◆ **TASK DIRECTIONS**
From the data below, return each line in which the string "Liberation" is found.

◆ **DATASET EXTRACT**
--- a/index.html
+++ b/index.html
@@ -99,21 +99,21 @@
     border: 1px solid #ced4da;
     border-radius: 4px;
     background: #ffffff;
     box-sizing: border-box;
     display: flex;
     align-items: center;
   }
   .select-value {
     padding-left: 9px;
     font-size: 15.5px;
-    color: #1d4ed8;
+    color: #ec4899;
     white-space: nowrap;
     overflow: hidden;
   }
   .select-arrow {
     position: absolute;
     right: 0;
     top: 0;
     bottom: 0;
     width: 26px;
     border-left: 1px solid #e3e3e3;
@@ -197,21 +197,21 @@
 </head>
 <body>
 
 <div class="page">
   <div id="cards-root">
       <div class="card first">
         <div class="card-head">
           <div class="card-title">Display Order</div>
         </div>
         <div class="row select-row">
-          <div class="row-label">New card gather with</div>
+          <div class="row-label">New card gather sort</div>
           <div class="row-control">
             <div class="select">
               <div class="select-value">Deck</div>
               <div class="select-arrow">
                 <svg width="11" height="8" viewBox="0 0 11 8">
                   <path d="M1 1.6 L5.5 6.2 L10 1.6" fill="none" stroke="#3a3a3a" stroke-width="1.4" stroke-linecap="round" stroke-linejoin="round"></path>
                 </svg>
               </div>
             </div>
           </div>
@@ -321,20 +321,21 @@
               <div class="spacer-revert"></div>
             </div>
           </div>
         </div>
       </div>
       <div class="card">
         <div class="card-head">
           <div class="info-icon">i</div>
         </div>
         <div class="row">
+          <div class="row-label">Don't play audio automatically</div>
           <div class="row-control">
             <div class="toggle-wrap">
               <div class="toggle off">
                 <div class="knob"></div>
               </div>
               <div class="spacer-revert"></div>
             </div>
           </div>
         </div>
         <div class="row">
* * *
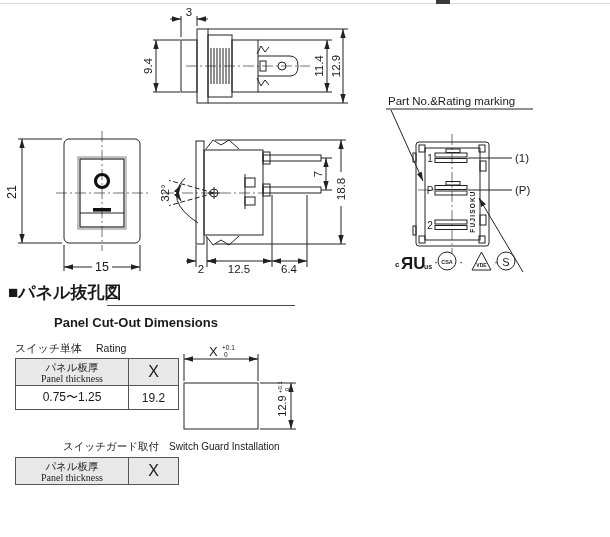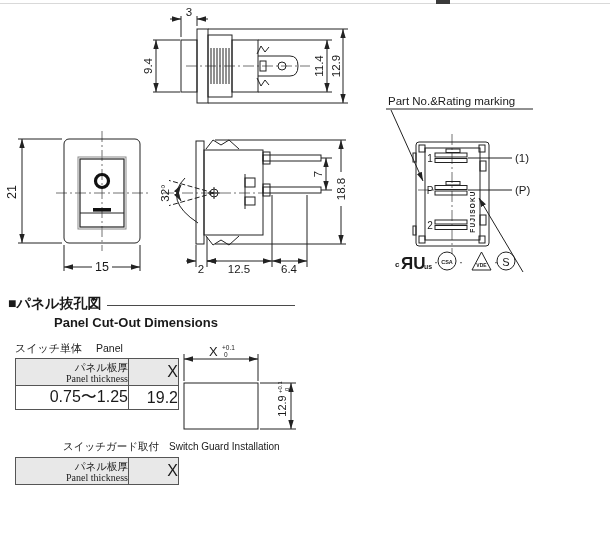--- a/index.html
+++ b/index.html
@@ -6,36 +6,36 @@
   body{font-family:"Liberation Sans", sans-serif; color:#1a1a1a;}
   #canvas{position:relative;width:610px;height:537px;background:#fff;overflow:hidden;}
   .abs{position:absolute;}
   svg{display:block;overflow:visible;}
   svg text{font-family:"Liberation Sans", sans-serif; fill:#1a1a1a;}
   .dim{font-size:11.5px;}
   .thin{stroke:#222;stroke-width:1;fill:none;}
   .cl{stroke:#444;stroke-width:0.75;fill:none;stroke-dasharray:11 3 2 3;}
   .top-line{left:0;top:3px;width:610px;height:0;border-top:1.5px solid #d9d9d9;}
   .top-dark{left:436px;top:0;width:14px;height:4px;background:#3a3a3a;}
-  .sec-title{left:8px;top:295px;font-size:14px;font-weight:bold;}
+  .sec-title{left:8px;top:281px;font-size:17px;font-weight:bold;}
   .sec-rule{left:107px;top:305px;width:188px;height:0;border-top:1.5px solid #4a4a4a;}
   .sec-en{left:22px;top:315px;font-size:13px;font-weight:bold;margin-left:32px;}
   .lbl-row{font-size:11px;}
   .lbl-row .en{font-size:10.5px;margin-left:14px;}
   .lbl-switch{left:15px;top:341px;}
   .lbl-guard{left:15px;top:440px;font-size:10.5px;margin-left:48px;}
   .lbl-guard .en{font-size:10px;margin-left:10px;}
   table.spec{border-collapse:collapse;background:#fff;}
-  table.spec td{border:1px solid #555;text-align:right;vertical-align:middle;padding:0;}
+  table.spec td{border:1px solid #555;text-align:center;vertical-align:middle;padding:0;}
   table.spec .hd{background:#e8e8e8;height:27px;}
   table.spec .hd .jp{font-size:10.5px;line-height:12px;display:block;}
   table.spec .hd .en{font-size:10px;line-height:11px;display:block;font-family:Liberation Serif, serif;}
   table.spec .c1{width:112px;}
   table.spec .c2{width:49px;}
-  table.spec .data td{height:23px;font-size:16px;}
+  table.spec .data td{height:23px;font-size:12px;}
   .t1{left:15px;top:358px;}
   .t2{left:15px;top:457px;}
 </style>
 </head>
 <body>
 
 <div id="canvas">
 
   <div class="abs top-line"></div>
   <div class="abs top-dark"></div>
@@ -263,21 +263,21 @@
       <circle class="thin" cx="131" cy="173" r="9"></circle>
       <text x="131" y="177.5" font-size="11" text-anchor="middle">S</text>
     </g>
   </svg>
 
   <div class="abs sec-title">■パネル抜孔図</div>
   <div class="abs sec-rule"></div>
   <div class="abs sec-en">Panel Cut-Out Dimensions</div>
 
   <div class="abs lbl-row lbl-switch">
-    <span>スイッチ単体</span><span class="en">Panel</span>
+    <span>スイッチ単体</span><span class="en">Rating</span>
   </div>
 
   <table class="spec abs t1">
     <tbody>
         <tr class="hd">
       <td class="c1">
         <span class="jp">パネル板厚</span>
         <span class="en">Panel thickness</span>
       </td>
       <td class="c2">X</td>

◆ **YOUR RESPONSE**
   body{font-family:"Liberation Sans", sans-serif; color:#1a1a1a;}
   svg text{font-family:"Liberation Sans", sans-serif; fill:#1a1a1a;}
   table.spec .hd .en{font-size:10px;line-height:11px;display:block;font-family:Liberation Serif, serif;}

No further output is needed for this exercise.